Nearly twenty years ago, in 1987, Marin was charged, tried and convicted "on two counts of aiding and abetting the distribution of cocaine in violation of 21 U.S.C. §§ 841(a)(1) and (b)(1)(A), importation of cocaine in violation of 21 U.S.C. §§ 952(a) and 960 (b)(1)(B), and conspiracy to distribute cocaine in violation of 21 U.S.C. § 846." U.S. v. Marin-Cifuentes, 866 F.2d 988, 996 (8th Cir. 1989). In his direct appeal challenge to his sentence, the Eighth Circuit held that "[a] sentence is generally not subject to review unless it exceeds statutory limits, violates constitutional or procedural requirements, or reflects that the district court failed to exercise its discretion or manifestly or grossly abused its discretion." Marin, 866 F.2d at 996. In the appeal, Marin argued that "an abuse of discretion is shown by the fact that his sentence is more than double that which would have been imposed had the Federal Sentencing Guidelines been applicable." Id. at 997. The Eighth Circuit held that his "sentence [was] within the statutory limits" and the "district court did not abuse its discretion in sentencing Marin to a lengthy sentence." Id.

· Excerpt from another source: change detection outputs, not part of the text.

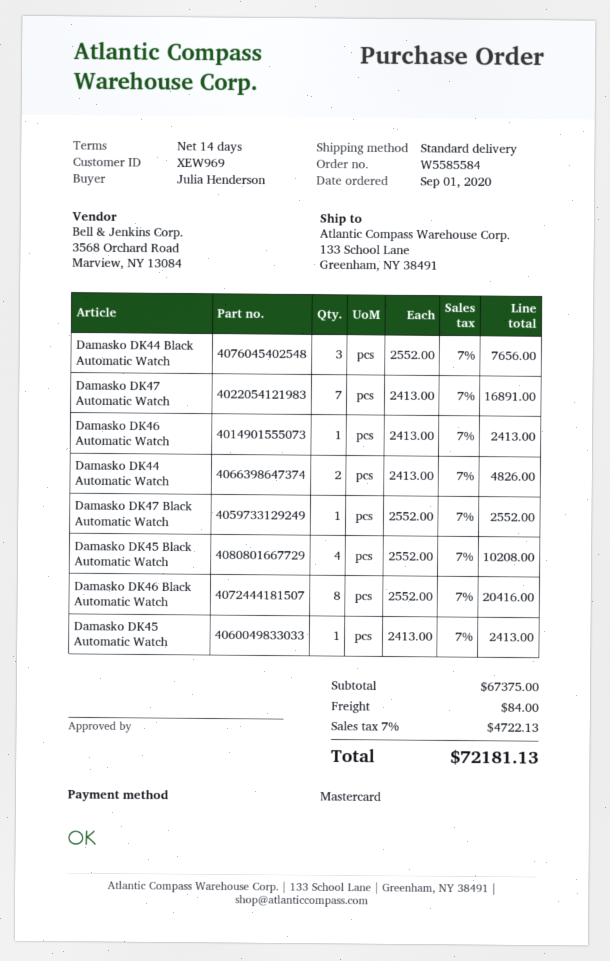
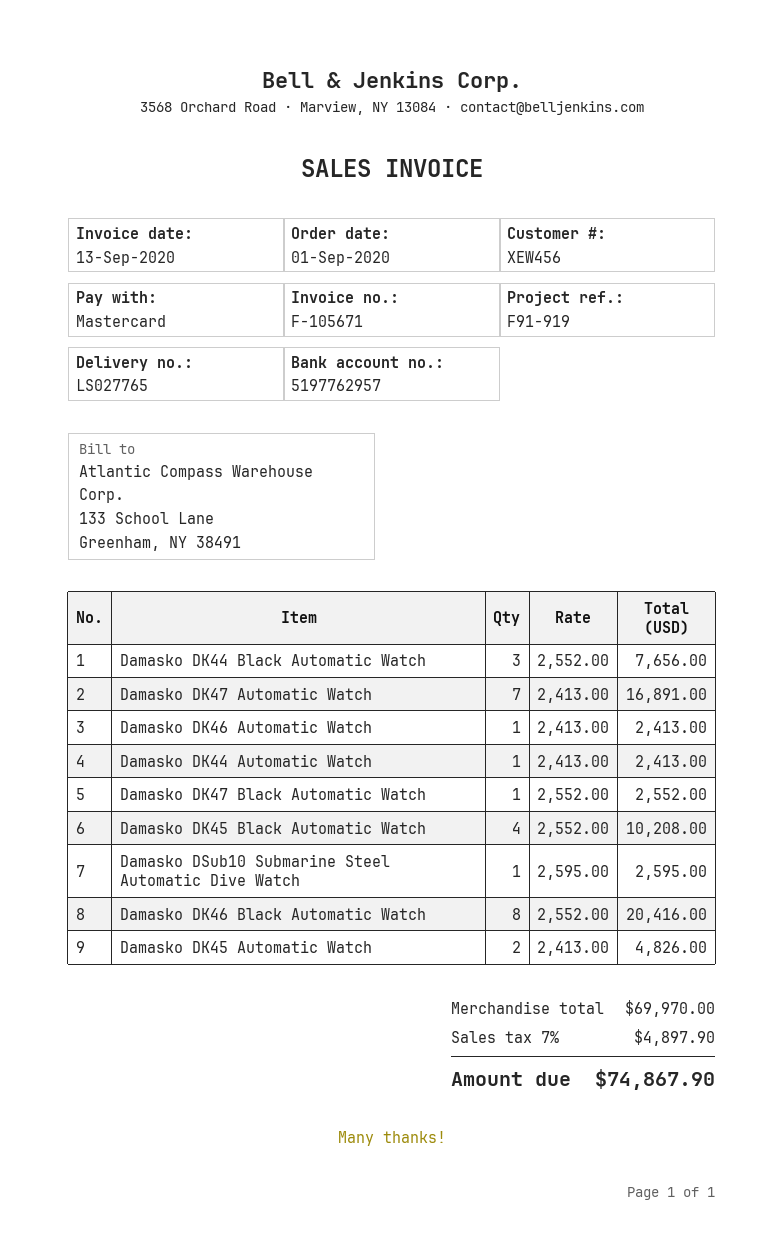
customer number: XEW969 -> XEW456
Damasko DK44 Automatic Watch: 2 x 2413.00 = 4826.00 -> 1 x 2413.00 = 2413.00
Damasko DK45 Automatic Watch: 1 x 2413.00 = 2413.00 -> 2 x 2413.00 = 4826.00
Damasko DSub10 Submarine Steel Automatic Dive Watch: none -> 1 x 2595.00 = 2595.00
subtotal: 67375.00 -> 69970.00
shipping: 84.00 -> none
tax: 7% = 4722.13 -> 7% = 4897.90
total: 72181.13 -> 74867.90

Over the years, Marin attacked his sentence multiple times to no avail. He filed a petition for habeas corpus and two Rule 35(a) motions based on the United States Supreme Court's decision in Apprendi v. New Jersey, 530 U.S. 466 (2000). See ECF No. 80; ECF No. 84 (order denying 2255 motion); ECF No. 86 (Rule 35(a) motion based on Apprendi); ECF No. 87 (order denying Rule 35(a) motion); ECF No. 91 (Rule 35(a) motion based on Apprendi); ECF No. 92 (order denying Rule 35(a) motion because "Petitioner brought a similar motion for the same relief in April, 2006. . . Petitioner has exhausted his appeals, and the Court declines to revisit the issue.").

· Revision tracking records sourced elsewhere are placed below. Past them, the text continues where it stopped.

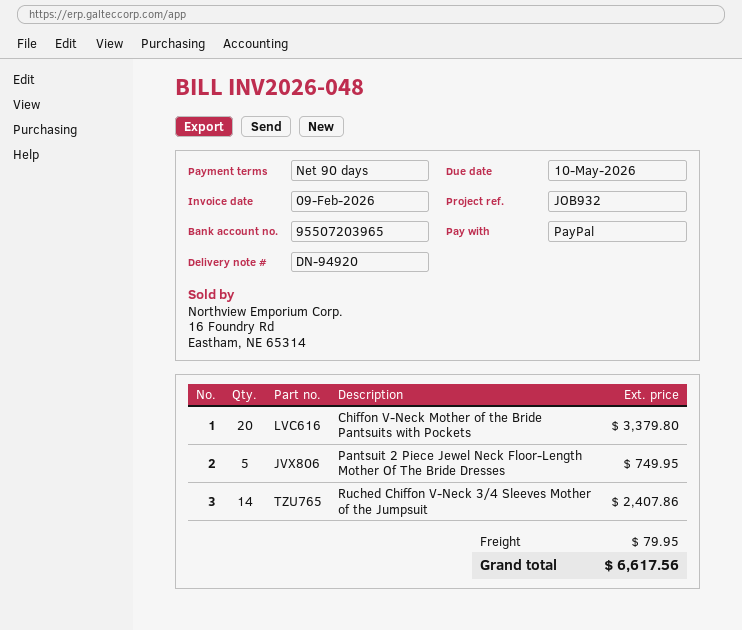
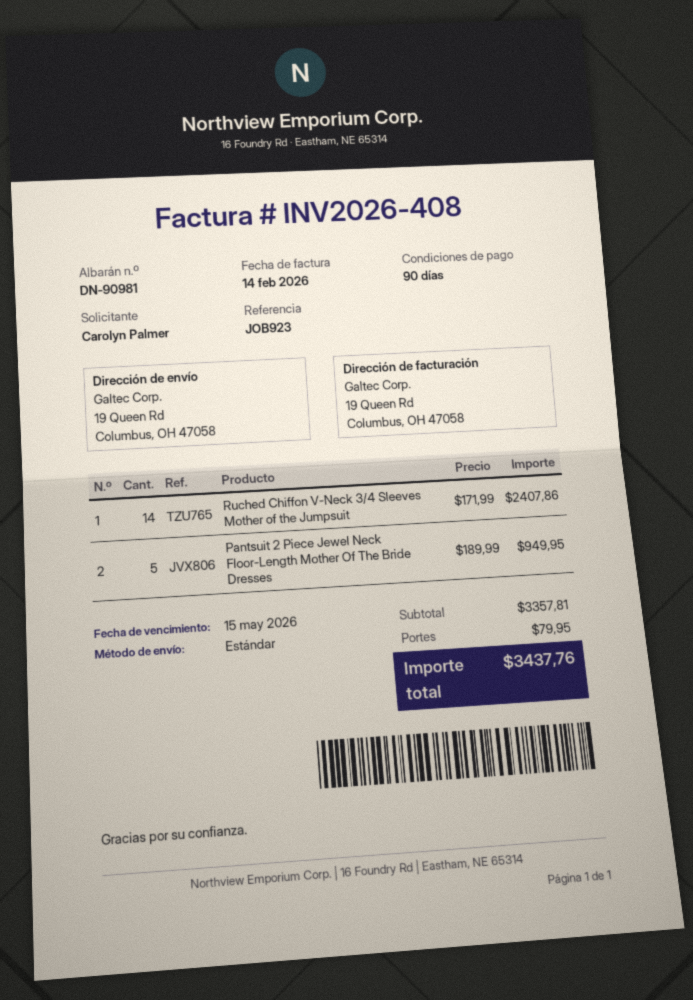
delivery note number: DN-94920 -> DN-90981
invoice number: INV2026-048 -> INV2026-408
invoice date: 2026-02-09 -> 2026-02-14
due date: 2026-05-10 -> 2026-05-15
reference: JOB932 -> JOB923
Chiffon V-Neck Mother of the Bride Pantsuits with Pockets: 20 for 3379.80 -> none
Pantsuit 2 Piece Jewel Neck Floor-Length Mother Of The Bride Dresses: 5 for 749.95 -> 5 for 949.95
total: 6617.56 -> 3437.76

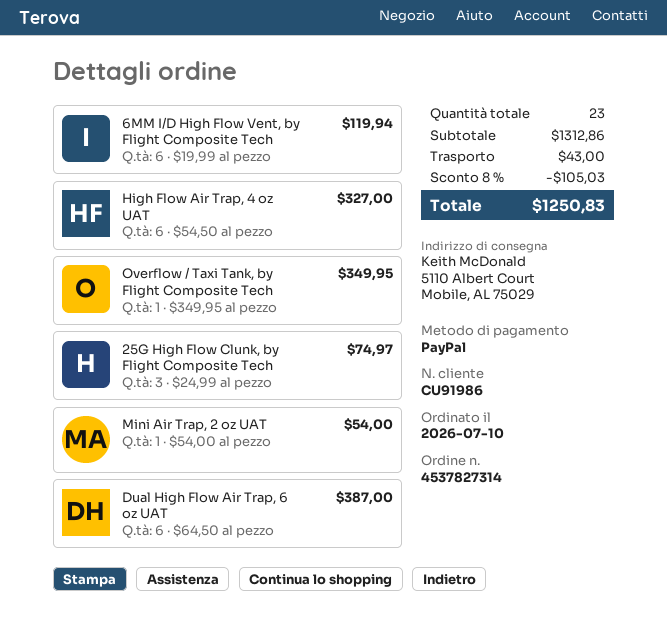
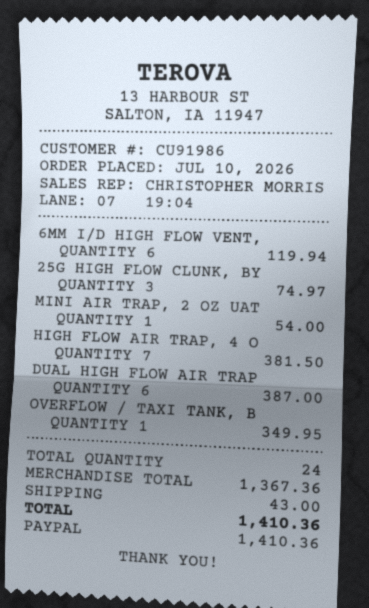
High Flow Air Trap, 4 oz UAT: 6 for 327.00 -> 7 for 381.50
total quantity: 23 -> 24
subtotal: 1312.86 -> 1367.36
discount: 8% = 105.03 -> none
total: 1250.83 -> 1410.36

Marin brings his current motion under the former Federal Rule of Criminal Procedure 35(a) which authorized district courts "to correct an illegal sentence at any time." Hill v. U.S. 368 U.S. 424, 430 (1962); U.S. v. Peltier, 312 F.3d 938 (8th Cir. 2002). This version of Federal Rule of Criminal Procedure 35(a) applied to offenses that occurred before November 1, 1987. See Federal Rules of Criminal Procedure. Marin was indicted on September 30, 1987 for conduct that took place between August 18, 1987 and September 4, 1987 (Response of the U.S., ECF Docket No. 113 at 1, 8) so the Rule applies to him. In Hill, the petitioner had brought his motion as a petition under 28 U.S.C. § 2255. The Court agreed that it could "consider it as a motion to correct an illegal sentence under Rule 35" but that "as the Rule's language and history make clear, the narrow function of Rule 35 is to permit correction at any time of an illegal sentence, not to re-examine errors occurring at the trial or other proceedings prior to the imposition of sentence." Hill, 368 U.S. at 430. Under this former Rule 35(a), "[a] sentence is not illegal if the 'punishment meted out was not in excess of that prescribed by the relevant statutes, multiple terms were not imposed for the same offense, [or] the terms of the sentence itself [are not] legally or constitutionally invalid in any other respect.'" Peltier, 312 F.3d at 942 (quoting Hill).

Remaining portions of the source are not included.